One moment Jake didn’t have much trouble taking in, because it keeps popping up, is his viral exchange with Spider-Man himself Tom Holland ahead of Spider-Man: Far From Home, which serves as the first time Holland was asked about the multiverse and potentially being joined by the former big screen spideys. The actor’s telling response after Jake’s question at 2:40 in the video back in 2019 made the clip go viral.

“Going back and watching the video, and it’s been analyzed like on CSI, ‘Enhance, enhance…’ If you watch Tom Holland’s body language, he’s incredibly uncomfortable with me asking the question,” Hamilton said. “And then he ends up giving sort of the junket answer, ‘Oh yeah, that’d be really great, I have no control over it, I don’t know what’s going to happen but if it does end up coming true…

“As we already know, the multiverse is going to end up being a part of this new film, they’re bringing in villains from past Andrew Garfield and Toby Maguire films, but if it ends up that Toby and Andrew are in it, I would go as far as to say he knew at that time I asked that question.”

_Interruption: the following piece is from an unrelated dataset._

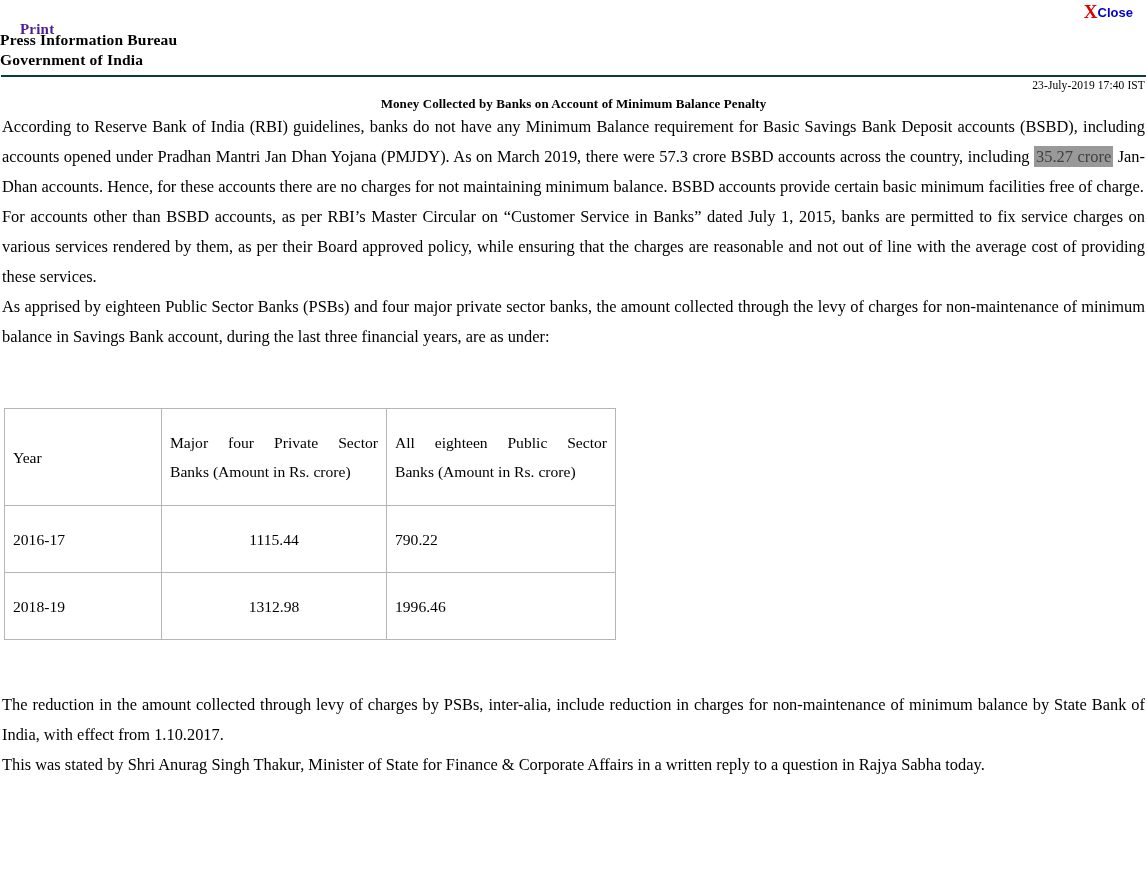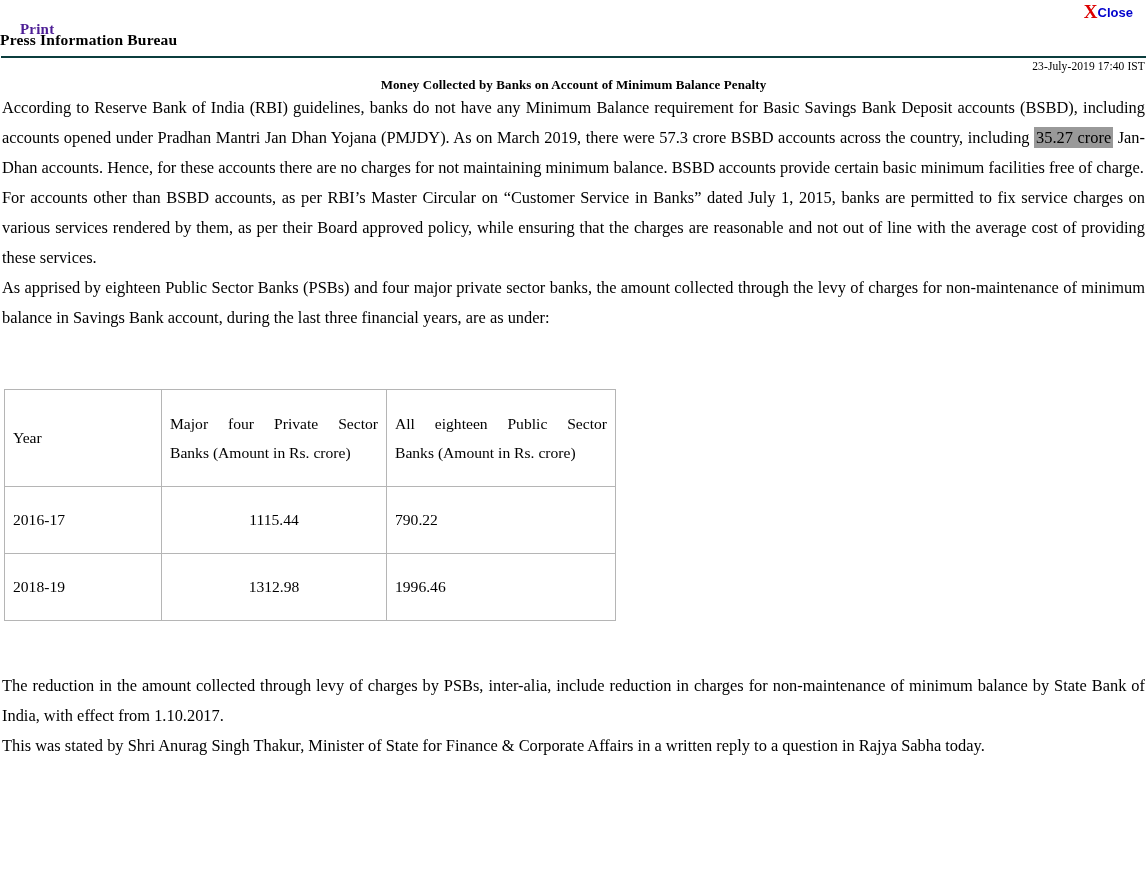"Government of India" div { html: none -> <div>Government of India</div> }
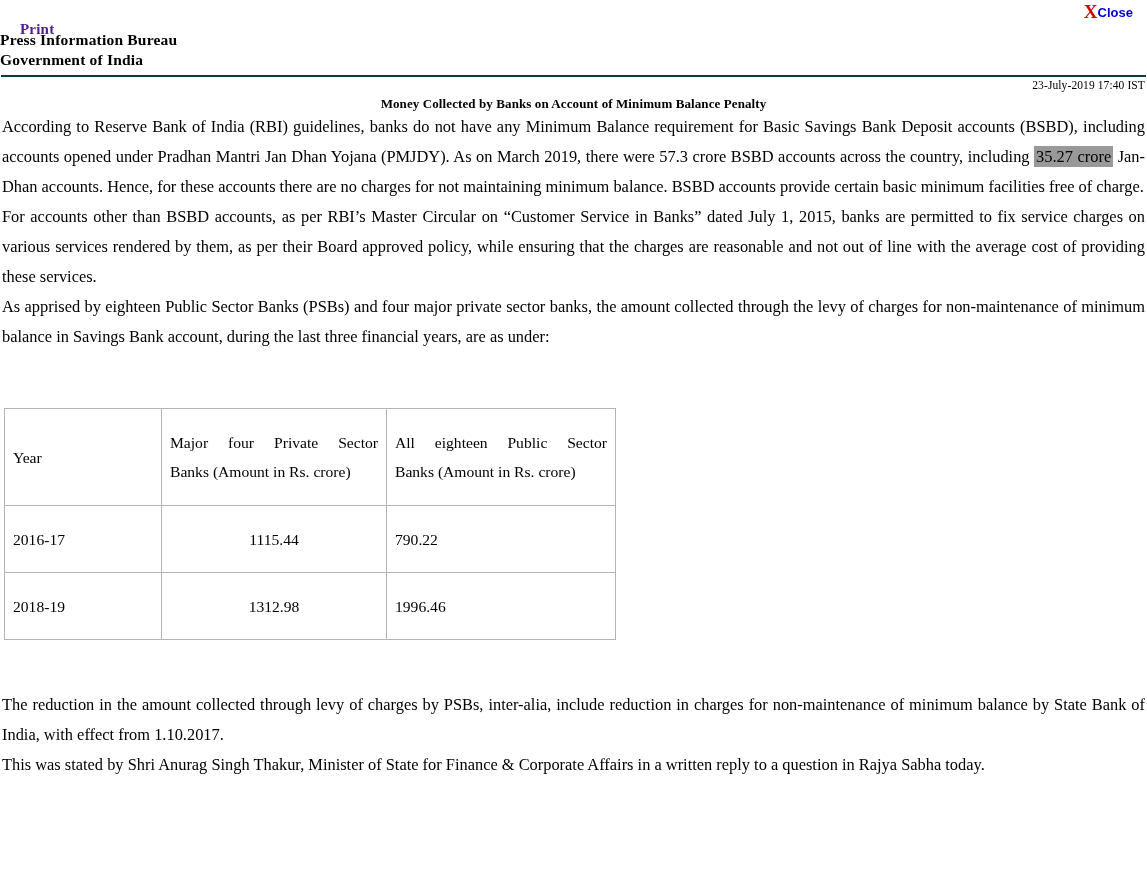"35.27 crore" .selected { color: #000000 -> #404040 }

As a movie and MCU fan, Jake is curbing his own expectations for the next web-slinger installment, Spider-Man: No Way Home. He’s trained his mind not to anticipate past Spider-Men Garfield and Maguire being in the upcoming December release.

“I have convinced myself that they’re not because I don’t want to be disappointed because a movie was not something it was never meant to be,” Hamilton said. “I feel like if I hype myself up to see them in this movie, and then they’re not and then I go see the movie and I’m disappointed in the movie because of something that was never going to happen, that’s not fair to the movie.

Jake believes No Way Home will set up circumstances for the three Spideys to be in another film together down the road, and also shared some inside info… “I can confirm, exclusively for Forbes, that I am not in Spider-Man: No Way Home,” Jake revealed.

He was thankful the Holland bit took off because it helped the interest in his previous, more uncomfortable, viral video cool down where Samuel L. Jackson jokingly tried to get Hamilton to say the N-word while promoting Django Unchained at 13:55 in the clip. Jake wouldn’t take the bait and went on to conduct a strong interview. To his surprise, the clip blew up beyond belief with Jackson being vilified for seeming to pick on a young reporter.

“Howard Stern even spoke about it [during] his interview. Now granted, I was incredibly uncomfortable,” Jake said. “He’s yelling at me like that scene from Pulp Fiction, like, ‘I dare you, I double-dare you… Say what one more time.’ It was like he was screaming, but we ended up laughing about it.” Jackson still jokes about the exchange when running into Hamilton.

In addition to his two Emmys and YouTube’s prestigious Silver Play Button awarded for netting 100K-plus subscribers, Hamilton will be finding out if he’ll have more hardware for his trophy case at the 2021 Chicago/Midwest Emmys on November 20 after receiving one nomination for “Outstanding Achievement for Arts/Entertainment – Long Form Content” and two for “Outstanding Achievement for News Specialty Report/Series – Arts/Culture/Entertainment”. Jake regularly uploads interviews to his YouTube page and you can catch him Monday-Friday on Fox 32 in Chicago.